-------- Data for analysis
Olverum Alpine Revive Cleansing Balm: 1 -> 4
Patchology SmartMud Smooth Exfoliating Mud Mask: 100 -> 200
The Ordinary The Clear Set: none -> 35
----------------
-------- Data for analysis
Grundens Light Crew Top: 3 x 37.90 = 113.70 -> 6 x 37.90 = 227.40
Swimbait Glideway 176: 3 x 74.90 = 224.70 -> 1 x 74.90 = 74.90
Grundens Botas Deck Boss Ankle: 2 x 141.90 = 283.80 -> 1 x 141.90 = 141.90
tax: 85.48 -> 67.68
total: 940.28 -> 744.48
----------------
Task instructions. Take the line above containing "Olverum Alpine Revive Cleansing Balm: 1 -> 4", the line containing "The Ordinary The Clear Set: none -> 35", and all lines in between, and copy them exactly without anything else.

Answer section.
Olverum Alpine Revive Cleansing Balm: 1 -> 4
Patchology SmartMud Smooth Exfoliating Mud Mask: 100 -> 200
The Ordinary The Clear Set: none -> 35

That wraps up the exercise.